Playing a 2D game in a 3D space.

Hi there, new poster here working on an unusual problem for a little indie project some friends and I are working on.

We’re trying to make a simple “helicopter tunnel” game (It’s about using your fingertip to dodge clouds and airplanes…as if on a long train ride/car trip), using a 3D play space and 2D game play. We’ve got a window facade, a back drop and some trick camera effects to get things to move by the window but we’re suffering on our game play. Here’s the problem:

We have the perspective camera set up at an angle to the actual game area, and we’re using a 3D Pointer script to constrain a pointer to the 2D plane the game objects will move along. The problem is that the ray from the pointer isn’t shooting straight into the background, it’s shooting off at a strange angle.

What we need: A way to have a canted perspective camera, pointer constrained to a 2D plane, and the ability to detect objects in the 3D space with that pointer.

Has anyone tried this before? Playing a 2D game in a 3D space?

I don’t fully understand the question, but I’m going to venture a guess that raycasting is what you’re looking for. You can build a ray corresponding to point in screen space using Camera.ScreenPointToRay(), and then use that ray in whatever way you want (for example, you could intersect it with the plane in which the game takes place in order to determine the game-space point corresponding to the screen-space position of the pointer).

Thanks for your reply!

The raycasting idea is what we are trying right now. But the question is how do we “bend” the angle that we draw from? We want to operate a game that behaves as if it was orthographic, from a perspective other than head on. The camera we’re drawing the ray from is at an angle to the plane we’re constraining the 3D pointer to, and it’s confusing things.

We will probably figure out a fix/stick with orthographic in the end, and this was a bit of a long shot asking for help as its a really hard question to convey, but thanks for responding!

Not sure if I’m understanding the problem correctly, but you could try casting against only the plane and getting back the UV coordinates of the hit.
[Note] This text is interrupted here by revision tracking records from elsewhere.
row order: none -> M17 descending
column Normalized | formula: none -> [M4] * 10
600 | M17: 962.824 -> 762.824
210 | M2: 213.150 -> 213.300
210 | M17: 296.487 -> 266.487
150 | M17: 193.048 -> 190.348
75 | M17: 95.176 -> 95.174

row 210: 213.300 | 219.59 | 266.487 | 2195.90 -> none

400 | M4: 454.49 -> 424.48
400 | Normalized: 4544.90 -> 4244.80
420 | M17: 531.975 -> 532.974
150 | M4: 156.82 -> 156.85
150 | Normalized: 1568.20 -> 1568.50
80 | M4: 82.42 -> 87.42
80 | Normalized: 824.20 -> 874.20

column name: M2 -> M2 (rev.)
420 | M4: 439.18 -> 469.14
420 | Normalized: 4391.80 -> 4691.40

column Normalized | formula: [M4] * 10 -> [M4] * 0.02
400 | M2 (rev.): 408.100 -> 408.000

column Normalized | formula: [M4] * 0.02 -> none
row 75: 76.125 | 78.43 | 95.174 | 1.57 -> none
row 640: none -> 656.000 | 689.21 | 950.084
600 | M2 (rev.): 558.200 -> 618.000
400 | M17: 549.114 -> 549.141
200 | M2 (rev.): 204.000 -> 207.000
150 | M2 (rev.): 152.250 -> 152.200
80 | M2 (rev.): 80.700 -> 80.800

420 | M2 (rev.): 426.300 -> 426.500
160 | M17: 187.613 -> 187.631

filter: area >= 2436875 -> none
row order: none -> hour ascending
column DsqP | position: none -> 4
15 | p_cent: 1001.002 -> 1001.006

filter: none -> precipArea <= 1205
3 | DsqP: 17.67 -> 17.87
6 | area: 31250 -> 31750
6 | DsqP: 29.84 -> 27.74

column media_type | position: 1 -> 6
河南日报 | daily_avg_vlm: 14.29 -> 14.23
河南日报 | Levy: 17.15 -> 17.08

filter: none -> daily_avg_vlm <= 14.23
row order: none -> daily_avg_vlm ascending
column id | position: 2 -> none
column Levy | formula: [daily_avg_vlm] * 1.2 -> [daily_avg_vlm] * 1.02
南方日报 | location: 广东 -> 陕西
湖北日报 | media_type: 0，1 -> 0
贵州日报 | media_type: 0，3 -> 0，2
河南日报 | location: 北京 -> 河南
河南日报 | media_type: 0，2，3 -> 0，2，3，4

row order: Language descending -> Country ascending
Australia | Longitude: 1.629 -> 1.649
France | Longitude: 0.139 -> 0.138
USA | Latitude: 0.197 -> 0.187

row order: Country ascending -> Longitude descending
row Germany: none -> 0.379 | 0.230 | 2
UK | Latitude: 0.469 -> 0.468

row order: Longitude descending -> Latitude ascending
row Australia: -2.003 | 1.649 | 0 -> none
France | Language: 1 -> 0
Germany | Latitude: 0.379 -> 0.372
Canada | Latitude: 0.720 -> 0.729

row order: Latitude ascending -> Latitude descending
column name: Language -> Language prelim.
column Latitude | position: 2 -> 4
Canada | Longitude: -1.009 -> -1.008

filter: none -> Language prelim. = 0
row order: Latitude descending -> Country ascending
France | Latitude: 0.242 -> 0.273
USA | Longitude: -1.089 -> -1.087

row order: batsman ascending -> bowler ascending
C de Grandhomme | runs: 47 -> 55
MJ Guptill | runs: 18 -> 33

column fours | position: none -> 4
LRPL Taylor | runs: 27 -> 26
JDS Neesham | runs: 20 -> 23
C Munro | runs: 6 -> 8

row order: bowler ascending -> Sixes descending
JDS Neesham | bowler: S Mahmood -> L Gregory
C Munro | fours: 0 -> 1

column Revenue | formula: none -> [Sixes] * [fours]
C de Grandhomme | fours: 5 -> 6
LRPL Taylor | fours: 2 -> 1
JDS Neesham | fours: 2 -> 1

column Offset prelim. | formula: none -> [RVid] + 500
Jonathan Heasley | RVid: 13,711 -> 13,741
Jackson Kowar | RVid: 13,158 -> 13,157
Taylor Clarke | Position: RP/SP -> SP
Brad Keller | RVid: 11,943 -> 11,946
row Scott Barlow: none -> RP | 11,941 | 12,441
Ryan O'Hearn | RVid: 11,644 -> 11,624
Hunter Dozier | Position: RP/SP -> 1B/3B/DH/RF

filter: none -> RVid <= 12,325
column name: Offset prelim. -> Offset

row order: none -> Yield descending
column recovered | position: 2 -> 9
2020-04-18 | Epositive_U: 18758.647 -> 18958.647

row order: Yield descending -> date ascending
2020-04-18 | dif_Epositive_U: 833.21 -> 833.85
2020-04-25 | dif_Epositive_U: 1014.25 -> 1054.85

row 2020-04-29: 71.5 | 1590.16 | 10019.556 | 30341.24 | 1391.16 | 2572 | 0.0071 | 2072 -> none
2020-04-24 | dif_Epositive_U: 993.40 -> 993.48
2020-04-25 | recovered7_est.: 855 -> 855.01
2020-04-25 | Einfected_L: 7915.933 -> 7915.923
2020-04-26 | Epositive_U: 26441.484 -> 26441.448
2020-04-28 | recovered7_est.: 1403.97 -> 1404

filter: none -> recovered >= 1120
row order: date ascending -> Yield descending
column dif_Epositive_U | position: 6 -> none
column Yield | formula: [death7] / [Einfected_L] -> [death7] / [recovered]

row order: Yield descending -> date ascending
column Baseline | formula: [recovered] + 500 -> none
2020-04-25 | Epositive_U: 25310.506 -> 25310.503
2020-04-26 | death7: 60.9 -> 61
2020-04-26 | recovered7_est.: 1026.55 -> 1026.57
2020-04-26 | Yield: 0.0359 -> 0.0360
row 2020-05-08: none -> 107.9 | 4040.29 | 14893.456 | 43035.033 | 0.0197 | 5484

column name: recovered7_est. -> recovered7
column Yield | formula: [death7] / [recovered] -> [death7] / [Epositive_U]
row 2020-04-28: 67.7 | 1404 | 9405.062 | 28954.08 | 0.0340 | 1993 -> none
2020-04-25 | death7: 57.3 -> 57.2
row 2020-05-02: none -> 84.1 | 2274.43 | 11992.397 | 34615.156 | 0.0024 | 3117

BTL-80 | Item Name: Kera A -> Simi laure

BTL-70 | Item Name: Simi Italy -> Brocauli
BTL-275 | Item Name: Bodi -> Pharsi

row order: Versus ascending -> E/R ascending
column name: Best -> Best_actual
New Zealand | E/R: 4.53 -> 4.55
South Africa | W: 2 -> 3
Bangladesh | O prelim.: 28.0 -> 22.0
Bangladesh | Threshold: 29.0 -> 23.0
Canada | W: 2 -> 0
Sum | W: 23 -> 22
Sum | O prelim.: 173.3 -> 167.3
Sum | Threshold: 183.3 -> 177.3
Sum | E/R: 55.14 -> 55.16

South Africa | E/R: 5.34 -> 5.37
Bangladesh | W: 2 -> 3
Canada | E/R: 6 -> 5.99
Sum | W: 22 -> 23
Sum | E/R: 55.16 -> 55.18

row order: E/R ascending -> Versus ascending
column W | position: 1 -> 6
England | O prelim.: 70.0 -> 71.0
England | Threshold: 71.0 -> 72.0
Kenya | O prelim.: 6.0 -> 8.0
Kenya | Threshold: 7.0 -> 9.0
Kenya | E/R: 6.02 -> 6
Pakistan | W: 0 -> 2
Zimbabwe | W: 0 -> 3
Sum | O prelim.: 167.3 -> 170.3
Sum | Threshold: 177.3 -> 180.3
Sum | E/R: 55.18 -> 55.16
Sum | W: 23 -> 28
You should be able to map these coordinates to whatever game coordinates you are using.

Raycast from the screen to the plane.

Use those coordinates to raycast from the plane using the direction the plane is facing, should get the “bend” your after.

check out the 2d tutorial…

Even though I don’t fully understand what you’re trying to do, whatever it is, I’d be very surprised if it weren’t possible. In any case, I wouldn’t jump to the conclusion that you need to abandon your current approach.

If you’re not getting the answers you’re looking for, posting some diagrams or screenshots showing exactly what you’re trying to do might help.

Based on my understanding so far though, it sounds like all you need is a ray derived from a position in screen space, the intersection point of the ray with a plane, and a transformation of that point into the local space in which the game takes place. If that isn’t the solution you’re looking for, then again, I think a more detailed description of the problem will probably be needed.